CHICAGO (CN) – Surrogate parents of newborn triplets claim a hospital and major media outlets violated medical privacy laws and subjected them to “humiliation, embarrassment and emotional distress” by publishing photos and stories about their newborns. The parents say they never gave Advocate Christ Medical Center permission to release personal information about them or their babies, nor did they agree that the Sun Times, Tribune Co. or WLS-TV could photograph and publish the babies’ pictures.
Bryan and Cynthia became parents of triplets through a surrogate pregnancy in February, according to their complaint in Cook County Court. The children were born seven weeks prematurely and were placed in the hospital’s neonatal intensive care unit. Around the same time, the hospital delivered three other sets of triplets.
About three days after the Lindgren triplets were born, Cynthia Lindgren says, she got a call from a nurse who said that news outlets were coming to the hospital to do a story on the four sets of triplets.

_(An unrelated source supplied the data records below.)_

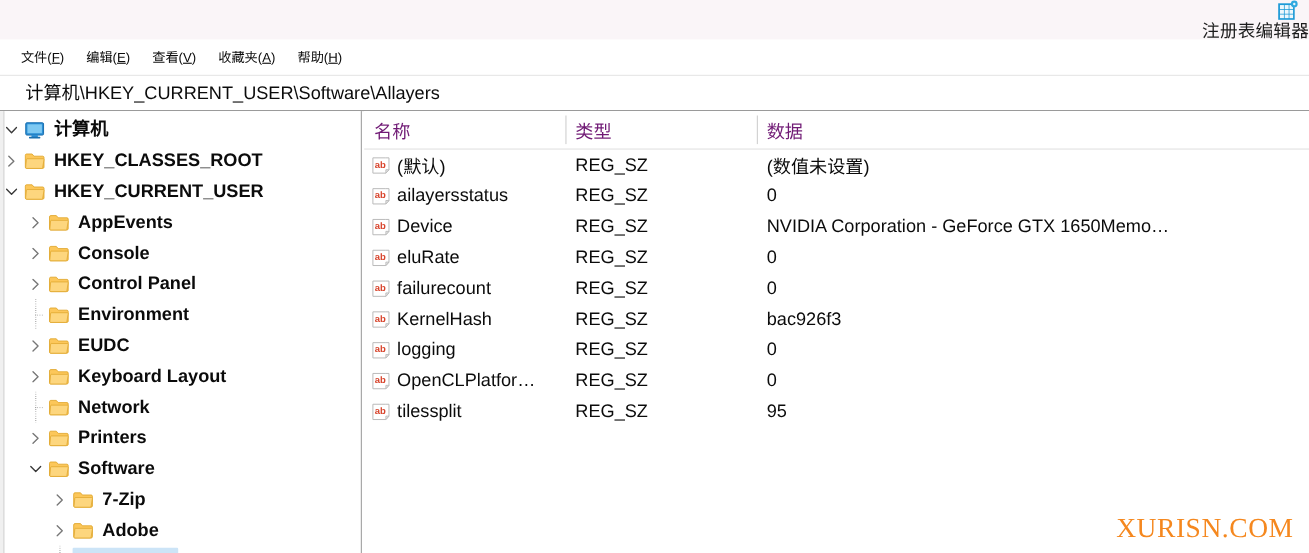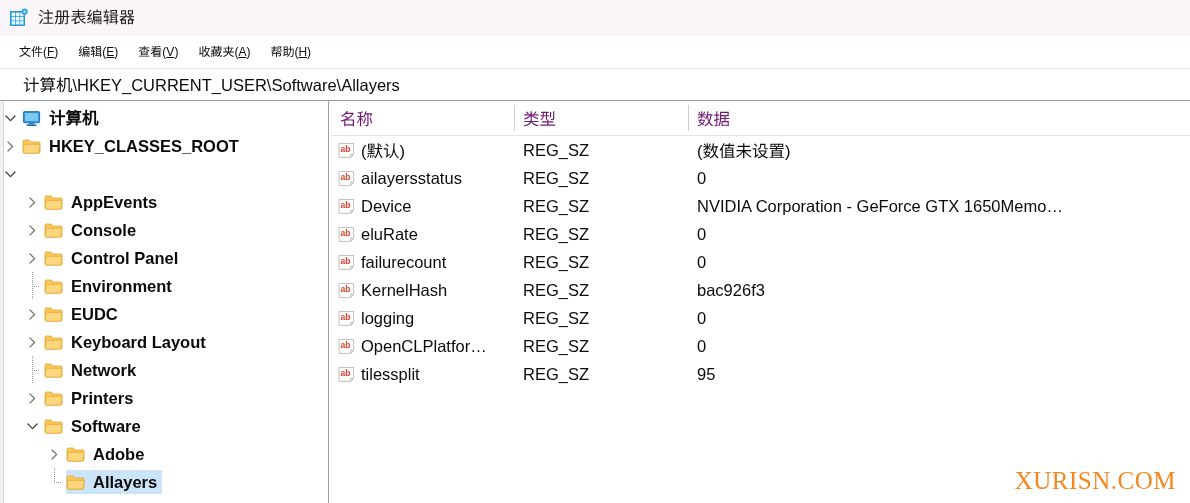"注册表编辑器" .titlebar { align-items: center -> flex-end; flex-direction: none -> column }
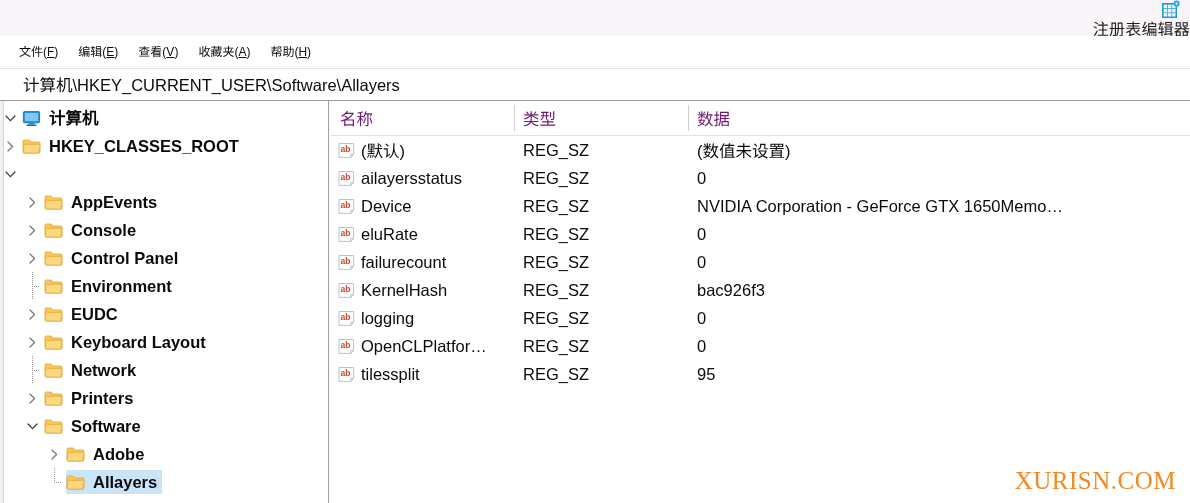"HKEY_CURRENT_USER" span.label-wrap { html: none -> <span> <span> <svg> <path></path> <path></path> </svg> </span> <span>HKEY_CURRENT_USER</span> </span> }
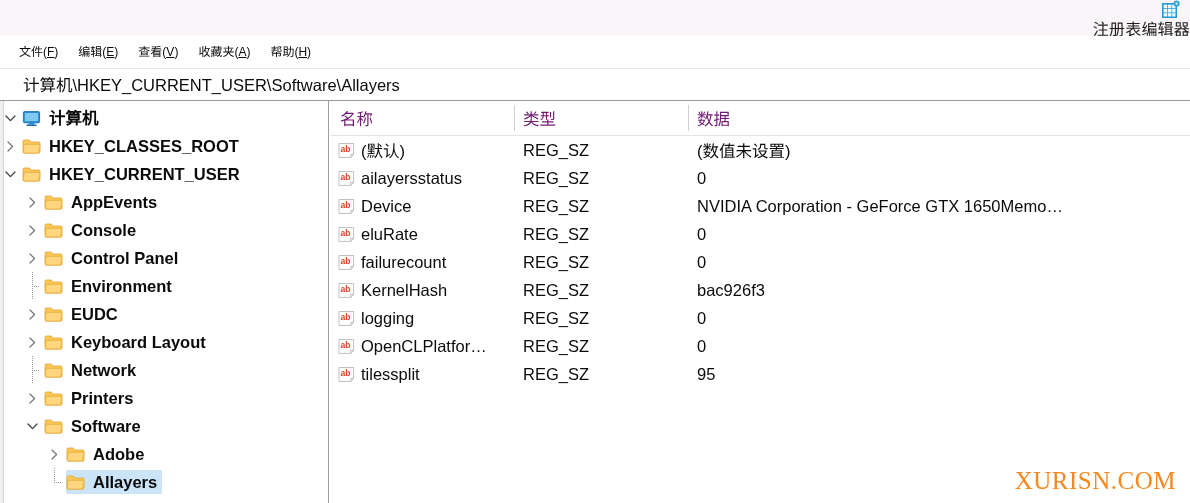"7-Zip" div.tree-row { html: none -> <div> <span></span> <span></span> <span> <svg> <path></path> </svg> </span> <span> <span> <svg> <path></path> <path></path> </svg> </span> <span>7-Zip</span> </span> </div> }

The nurse asked for permission to have the Lindgren children filmed, but Cynthia Lindgren said she demurred, saying she would have to speak with her husband.
But the hospital let the TV and newspapers go ahead anyway, the Lindgrens say.
WLS broadcast footage of one of the Lindgren children and disclosed their medical condition; the print articles also revealed where the family lives and how the children were conceived, the parents say.
The Lindgren’ seek damages for intrusion upon seclusion, public disclosure of private facts, and appropriation of name and likeness.
They are represented by Kristen Case.